Some libraries have decided that they will digitize collections only in response to explicit user-driven needs. As a state-supported institution, UVA has developed access projects that serve state and regional needs. These projects are based primarily on UVA’s special collections holdings and are similar in scope and purpose to the type described above. The University of Virginia also has several digital conversion initiatives that are explicitly user driven, and these programs exist both in the library and elsewhere on campus. At the Institute for Advanced Technology in the Humanities (IATH), an academic center located in the library but administratively separate, scholars develop deep and deeply interpreted and edited digital objects that are, by any other name, publications. Examples include projects on the writers William Blake, Dante Gabriel Rossetti, and Mark Twain, as well as the Valley of the Shadow Civil War site. Within the library is the Electronic Text Center, where staff members choose to encode humanities texts that they put up without the interpretive apparatus of the IATH objects. These are analogous to traditional library materials that are made available for others to interpret; the difference is that encoded text is far more complicated a creature than is the OCR text that other libraries are creating. The Electronic Text Center is not so much responding to faculty or student demand as it is being driven by a technology. Exploring the potential of various encoding schemes is part of its agenda.

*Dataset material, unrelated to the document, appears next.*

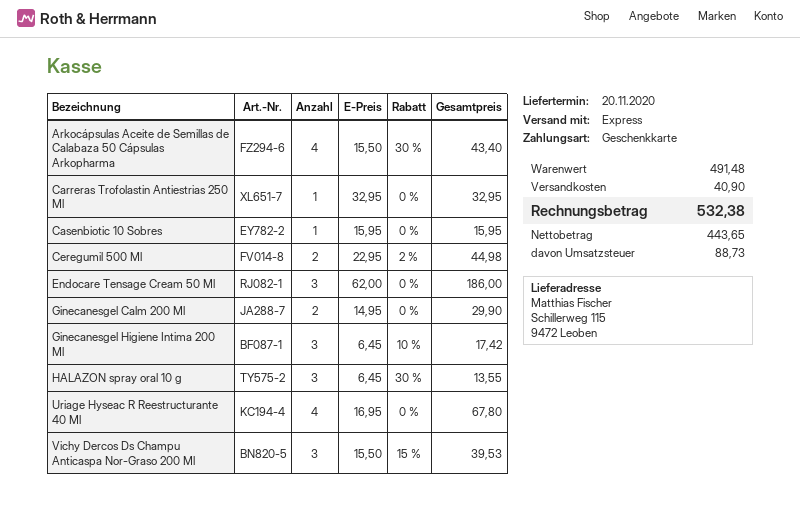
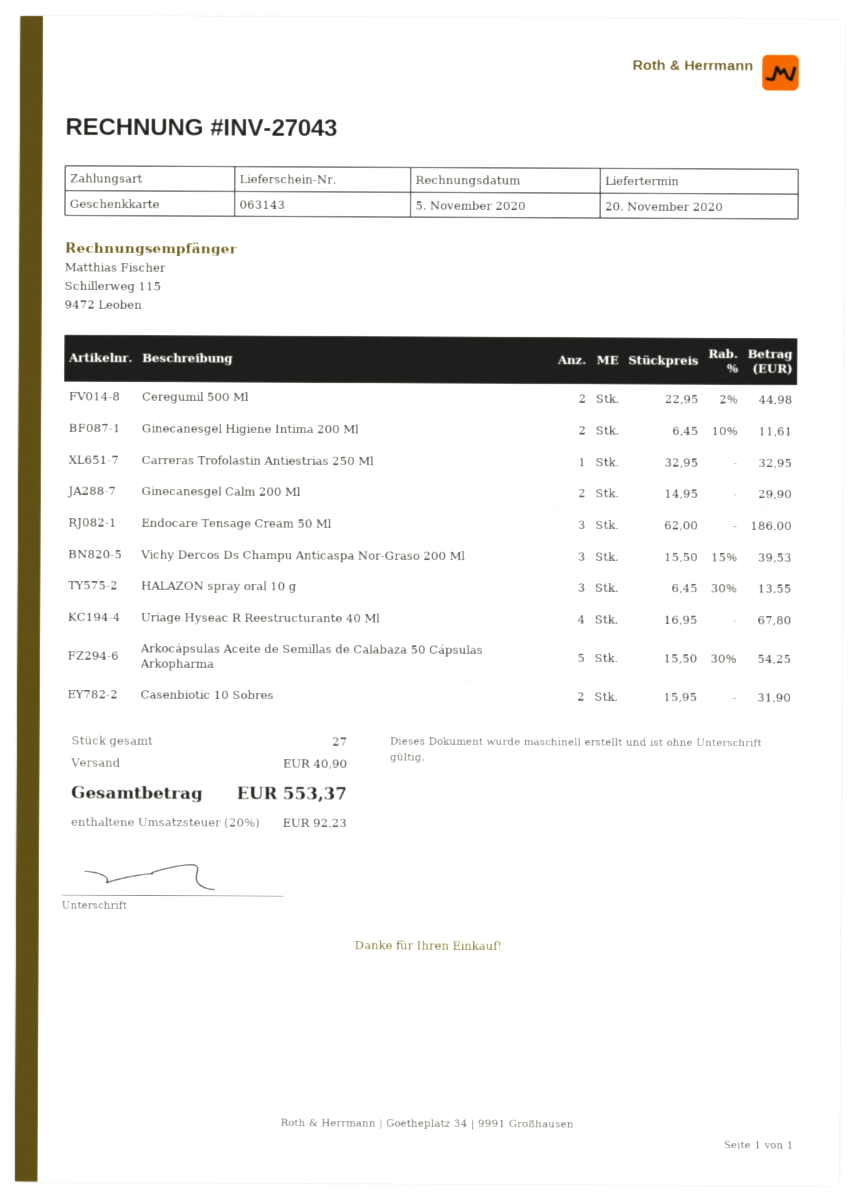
Arkocápsulas Aceite de Semillas de Calabaza 50 Cápsulas Arkopharma: 4 x 15.50 - 30% = 43.40 -> 5 x 15.50 - 30% = 54.25
Casenbiotic 10 Sobres: 1 x 15.95 = 15.95 -> 2 x 15.95 = 31.90
Ginecanesgel Higiene Intima 200 Ml: 3 x 6.45 - 10% = 17.42 -> 2 x 6.45 - 10% = 11.61
tax: 88.73 -> 92.23
total: 532.38 -> 553.37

Under its Digital Library Initiative and with funds provided by the university, Harvard University libraries are concentrating on building an infrastructure to support born-digital materials first and foremost, rather than on building collections of digital surrogates of existing collections. Where the libraries have converted items, the criteria for selection have to do with user needs, not general collection building. And while the holdings of the more than 100 repositories in the university certainly comprise a rich collection of cultural heritage, Harvard will attempt to serve the Harvard community, not the larger community (Flecker 2000). “While in many instances the digital conversion of retrospective materials already in the University’s collections can increase accessibility and add functionality and value to existing scholarly resources, it is strategically much more important that the library begin to deal with the increasing flood of materials created and delivered solely in digital format.” Although $5 million of the $12 million allocated by the university is for content development, so far the majority of content development comprises conversion-for-access purposes. Slated for review are the collections that have been mounted so far. “One specific issue being discussed is the randomness of the areas covered by the content projects. Since these depend upon the initiative of individuals, it is no surprise that the inventory of projects undertaken is spotty, and that there are notable gaps . . . . It is also possible that specific projects will be commissioned to address strategic topics” (Flecker 2000). However, the gaps Flecker refers to are not content per se-specific subjects that would complement one another-but content that demands different types of digital format-for example, encoded text, video, or sound recordings. This is a technical criterion, of course, independent of collection development, and is fully concordant with the purposes that Flecker identifies the initiative is to serve.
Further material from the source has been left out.